What is the Land Power Forum, and why does the Army need it? The forum, now six years old, exists to sustain a conversation about the Army and its future. It is a place for the stakeholders of this future to offer their perspectives, whether they be serving military personnel, civilian officials, academics, members of industry and other partners invested in the Army’s growth as an institution. These perspectives may include discussion on topics extending from the theoretical to the immediately practical; from perspectives of the future characteristics of war to opinions on the Army’s organisation and purpose. It is a way in which the Army capitalises on the informed analysis and opinions of forum contributors, and a way in which Army communicates with the partners invested in its future successes. The Land Power Forum and other Army publications provide opportunities for people to present ideas that can be raised, discussed, dissected, and promoted.

Accelerated Warfare, a statement released in late 2018, stimulated thinking about the Army’s future. Accelerated Warfare highlights potential strategic threats (if they aren’t here already), the transformational impact of technology on society and warfare, and Army’s capability and capacity to operate in an increasingly integrated joint force. Adaptation, innovation and decision-making are critical in making Army ‘future-ready’ and capable against contemporary threats. Now the Army recognises that they are the same factors that ensure the Army can mobilise, scale, posture and respond to crises, contingencies and tasks that no-one had predicted. The Army has sustained a ‘contest of ideas’, ranging from the discussions of Chief of Army Seminar in 2018, and will be publicised in articles and commentary by the AARC in the future. Most importantly, the ideas that rose in this mix have been bound into the Army's strategic documents, captured in Army in Motion: Army’s contribution to Defence strategy, and practically applied in transformational initiatives to Army training and capability development.

The initiatives underway are not a beginning, nor are they an end. Just as the Army’s circumstances are changing rapidly and in unforeseen directions, the response required to be both ‘ready now’ and ‘future ready’ will naturally shift with every one of these movements. The Army has always combined incremental change with wholesale reform when external and internal pressures demand it. Organisational change is not just inevitable, but entirely normal. Yet the expectation now is that the marriage between what the Army does well already, and the establishment of an environment to transform into the future, must quicken. The Army’s capacity to innovate will be reflected in its ability to offset against emerging organisational challenges or strategic threats, or respond to crises. Responding quickly, efficiently and effectively to an unforeseen strategic need will be a direct consequence of how the Army sets the environment for transformation right now.

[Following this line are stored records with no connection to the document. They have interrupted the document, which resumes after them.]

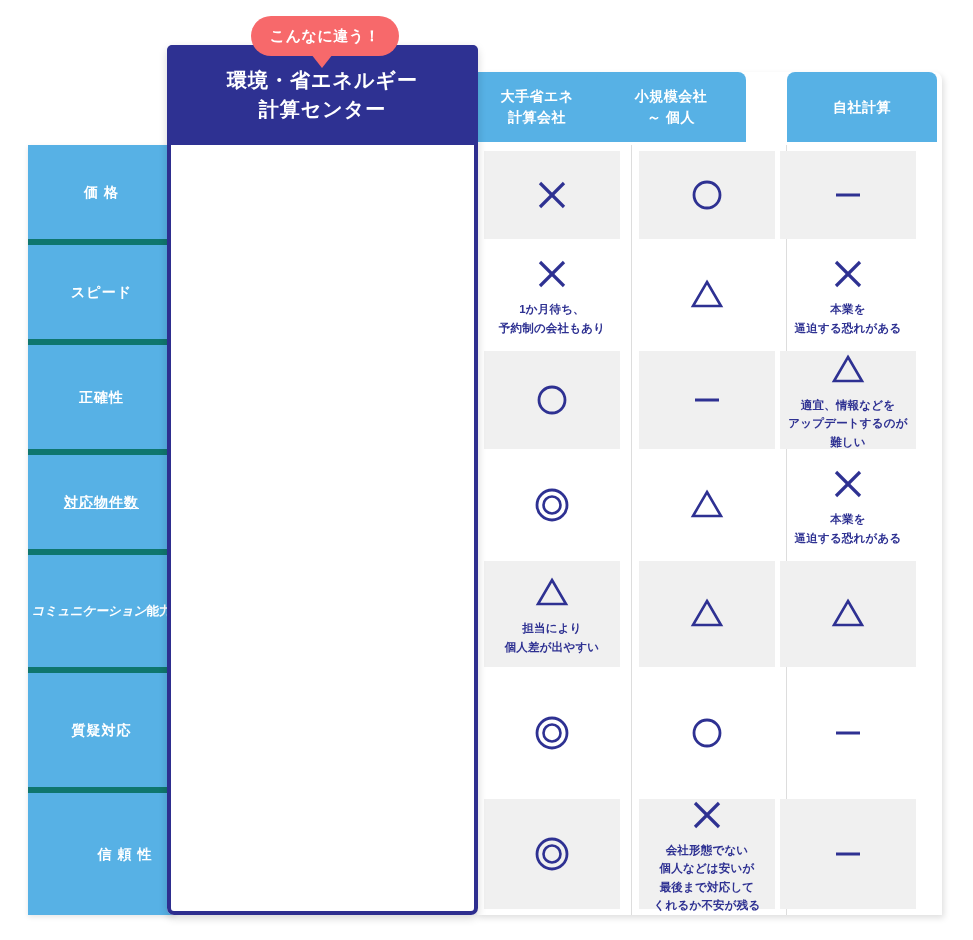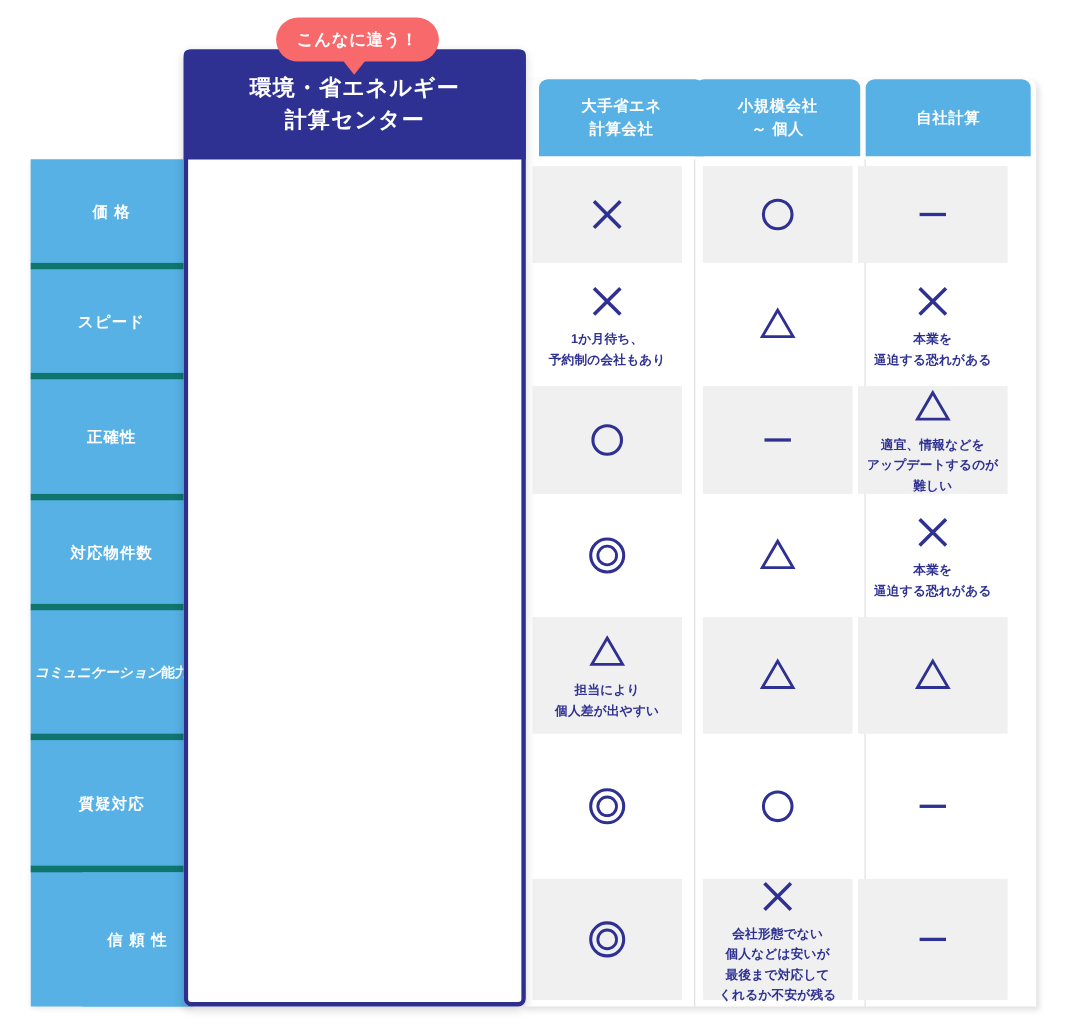--- a/index.html
+++ b/index.html
@@ -44,22 +44,22 @@
   }
 
   
   .col-head{
     position:absolute;top:72px;height:70px;
     background:#57b1e5;border-radius:8px 8px 0 0;
     display:flex;flex-direction:column;align-items:center;justify-content:center;
     color:#ffffff;font-size:14px;font-weight:bold;line-height:1.5;
     letter-spacing:.5px;text-align:center;z-index:10;box-sizing:border-box;
   }
-  .ch2{left:490px;width:150px;}
-  .ch3{left:632px;width:150px;}
+  .ch2{left:462px;width:150px;}
+  .ch3{left:596px;width:150px;}
   .ch4{left:787px;width:150px;}
 
   
   .lbl-col{position:absolute;left:28px;top:145px;width:147px;z-index:12;}
   .lbl{
     background:#57b1e5;color:#ffffff;
     display:flex;align-items:center;justify-content:center;
     font-size:14px;font-weight:bold;text-align:center;line-height:1.45;
     letter-spacing:1px;border-bottom:6px solid #0f766e;box-sizing:border-box;
   }
@@ -154,21 +154,21 @@
       <div class="lbl" style="height: 100px;">
         <span style="display: block;">価 格</span>
       </div>
       <div class="lbl" style="height: 100px;">
         <span style="display: block;">スピード</span>
       </div>
       <div class="lbl" style="height: 110px;">
         <span style="display: block;">正確性</span>
       </div>
       <div class="lbl" style="height: 100px;">
-        <span style="display: block;">対応物件数</span>
+        <span style="display: block; text-decoration: underline;">対応物件数</span>
       </div>
       <div class="lbl small" style="height: 118px;">
         <span style="display: block; font-style: italic;">コミュニケーション</span>
         <span style="display: block;">能力</span>
       </div>
       <div class="lbl" style="height: 120px;">
         <span style="display: block;">質疑対応</span>
       </div>
       <div class="lbl" style="height: 122px; margin-left: 47px;">
         <span style="display: block;">信 頼 性</span>

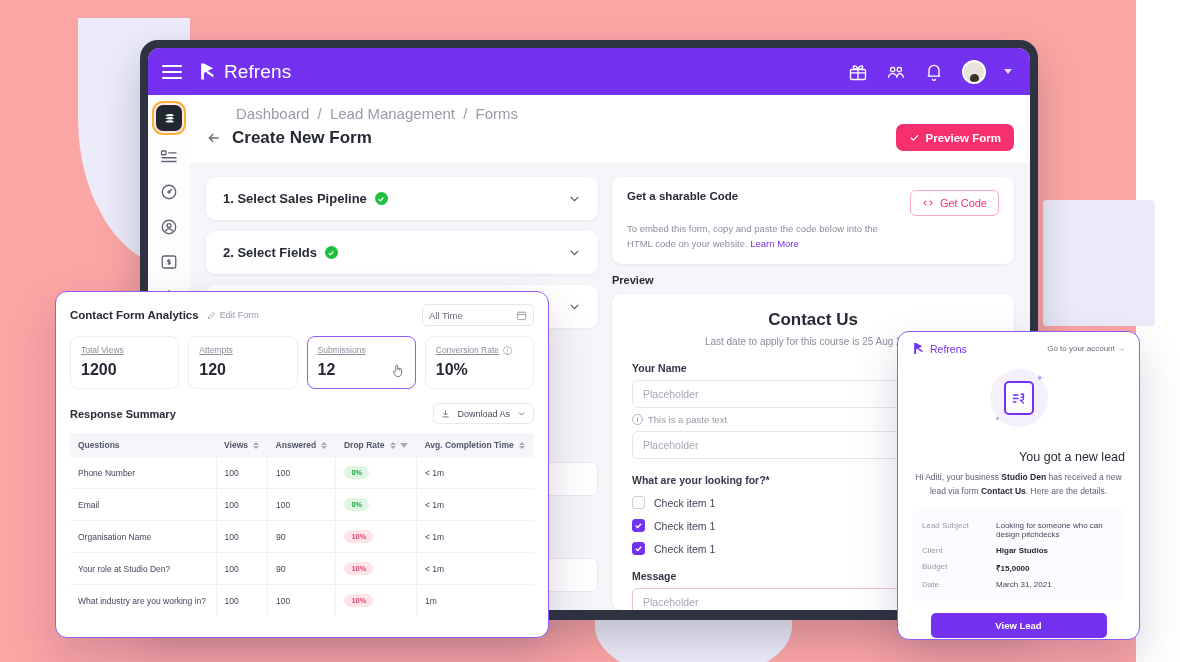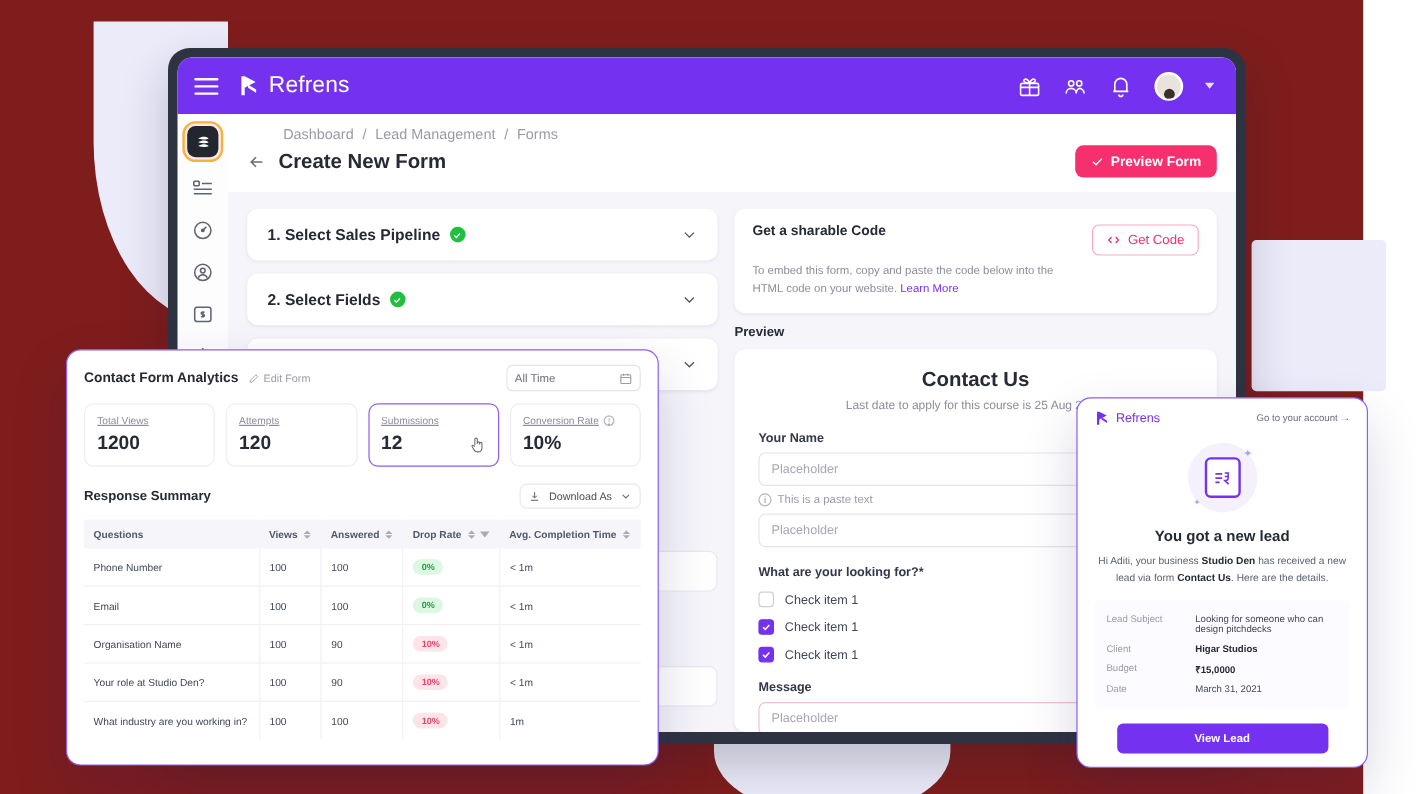--- a/index.html
+++ b/index.html
@@ -2,21 +2,21 @@
 <html><head>
 <meta charset="utf-8">
 <style>
   * { box-sizing: border-box; margin: 0; padding: 0; }
   html, body {
     width: 1180px; height: 662px;
     background: #ffffff;
     font-family: "Liberation Sans", sans-serif;
     overflow: hidden;
   }
-  #stage { position: relative; width: 1136px; height: 662px; background:#7f1d1d; }
+  #stage { position: relative; width: 1136px; height: 662px; background:#fca5a5; }
 
   
   .deco { position: absolute; background: #ecebfa; }
   #deco-left  { left: 78px;  top: 18px;  width: 112px; height: 250px;
                 border-bottom-left-radius: 100px 150px;
                 border-bottom-right-radius: 12px; }
   #deco-right { left: 1043px; top: 200px; width: 112px; height: 126px; border-radius: 4px; }
   #deco-bottom{ left: 595px; top: 620px; width: 197px; height: 60px;
                 border-bottom-left-radius: 110px 60px;
                 border-bottom-right-radius: 110px 60px; }
@@ -50,21 +50,21 @@
   #rail { width: 42px; background:#fdfdfe; padding-top: 10px; display:flex; flex-direction:column; align-items:center; gap: 17px; flex:none; }
   #rail-logo { width:26px;height:26px;border-radius:7px;background:#23262f;display:flex;align-items:center;justify-content:center;
                outline:2px solid #f6b23c; outline-offset:2px; box-shadow:0 0 0 4px #fde9ea; cursor:pointer; }
   .rail-icon { width:18px; height:18px; opacity:.78; cursor:pointer; }
 
   
   #work { flex:1; display:flex; flex-direction:column; min-width:0; }
 
   
   #page-head { background:#fff; padding: 10px 16px 12px 16px; }
-  #crumbs { font-size:12px; color:#9a9aa8; margin-left:30px; }
+  #crumbs { font-size:15px; color:#9a9aa8; margin-left:30px; }
   #crumbs span.sep { margin:0 4px; }
   #title-row { display:flex; align-items:center; gap:10px; margin-top:2px; }
   #back-arrow { width:16px;height:16px; color:#6a6a78; cursor:pointer; }
   #page-title { font-size:17px; font-weight:bold; color:#262a35; }
   #publish-btn { margin-left:auto; background:#f6306f; color:#fff; border:none; border-radius:7px;
                  height:27px; padding:0 13px; font-size:11.5px; font-weight:bold; display:flex; align-items:center; gap:6px; cursor:pointer;
                  font-family:inherit; }
 
   
   #split { flex:1; display:flex; gap:14px; padding: 14px 16px 0 16px; min-height:0; background:#f5f5fa; }
@@ -155,21 +155,21 @@
     background:#fff; border:1.4px solid #8f5cf5; border-radius:12px;
     box-shadow: 0 20px 45px rgba(40,30,90,.18); overflow:hidden; padding:10px 14px 0 14px;
   }
   #nt-head { display:flex; align-items:center; }
   #nt-brand { display:flex; align-items:center; gap:5px; color:#7531f0; font-size:10.5px; }
   #nt-link { margin-left:auto; font-size:8px; color:#6b6b7c; cursor:pointer; }
   #nt-iconwrap { margin:14px auto 0 auto; width:58px; height:58px; border-radius:50%; background:#f4f1fd;
                  display:flex; align-items:center; justify-content:center; position:relative; }
   #nt-doc { width:30px;height:34px; border:2px solid #7531f0; border-radius:5px; display:flex; align-items:center; justify-content:center; background:#fff; }
   .spark { position:absolute; color:#b79bf5; font-size:9px; }
-  #nt-h1 { text-align:center; font-size:12.5px; font-weight:bold; color:#262a35; margin-top:13px; }
+  #nt-h1 { text-align:right; font-size:12.5px; font-weight:normal; color:#262a35; margin-top:23px; }
   #nt-p { text-align:center; font-size:8.5px; color:#5b5f70; line-height:1.62; margin-top:7px; padding:0 2px; }
   #nt-p b { color:#262a35; }
   #nt-table { margin-top:11px; background:#fcfbff; border-radius:5px; padding:8px 10px; }
   .nt-row { display:flex; align-items:flex-start; font-size:8px; padding:3.5px 0; }
   .nt-row .k { width:74px; color:#9a9aa8; flex:none; }
   .nt-row .v { color:#41465a; }
   .nt-row .v.b { font-weight:bold; color:#262a35; }
   #view-lead { margin:12px auto 0 auto; width:176px; height:25px; background:#7531f0; color:#fff; border:none; border-radius:5px;
                font-size:9.5px; font-weight:bold; cursor:pointer; display:block; font-family:inherit; }
 </style>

What does ‘pulling the future towards us rather than wait for it’ mean? On one hand it encourages the Army and others to embrace what is already coming. On the other it encourages Army to create the future by exploiting opportunities before it. A pathway has been set through Army’s strategic plans, but there will always be a need to remain vigilant. New sources of advantage or risks to be mitigated must be identified, steps discussed and developed to respond, and requirements are gathered to respond. A culture of inquiry and critique must challenge preconceptions and cultural conveniences. This does not mean Army has to accurately predict the future; it does require the Army to apply thoughts towards capability and capacity, preparedness and posture, which give it the best chance to transform effectively when a trend becomes something more.

In the Land Power Forum, and on the Australian Army Research Centre’s new website, there is a means for prospective authors to place their ideas directly in the hands of those who are expected to lead preparations in the Army for the future. It is an opportunity for the Army’s soldiers and officers to collaborate with others in the Australian Defence Force and Department and Defence - as well as with industry, academia, research institutes and the Australian community - to produce the institution that the nation not only wants but needs. All have a stake in the creation of an Army that is well prepared for the challenges ahead. I encourage you to contribute here and assist Army to identify what no longer works as well as it should, the nature of the change in circumstances the Army faces, and what it must do, so that the Army has choices to respond to events rather than having events dictate the Army's agenda.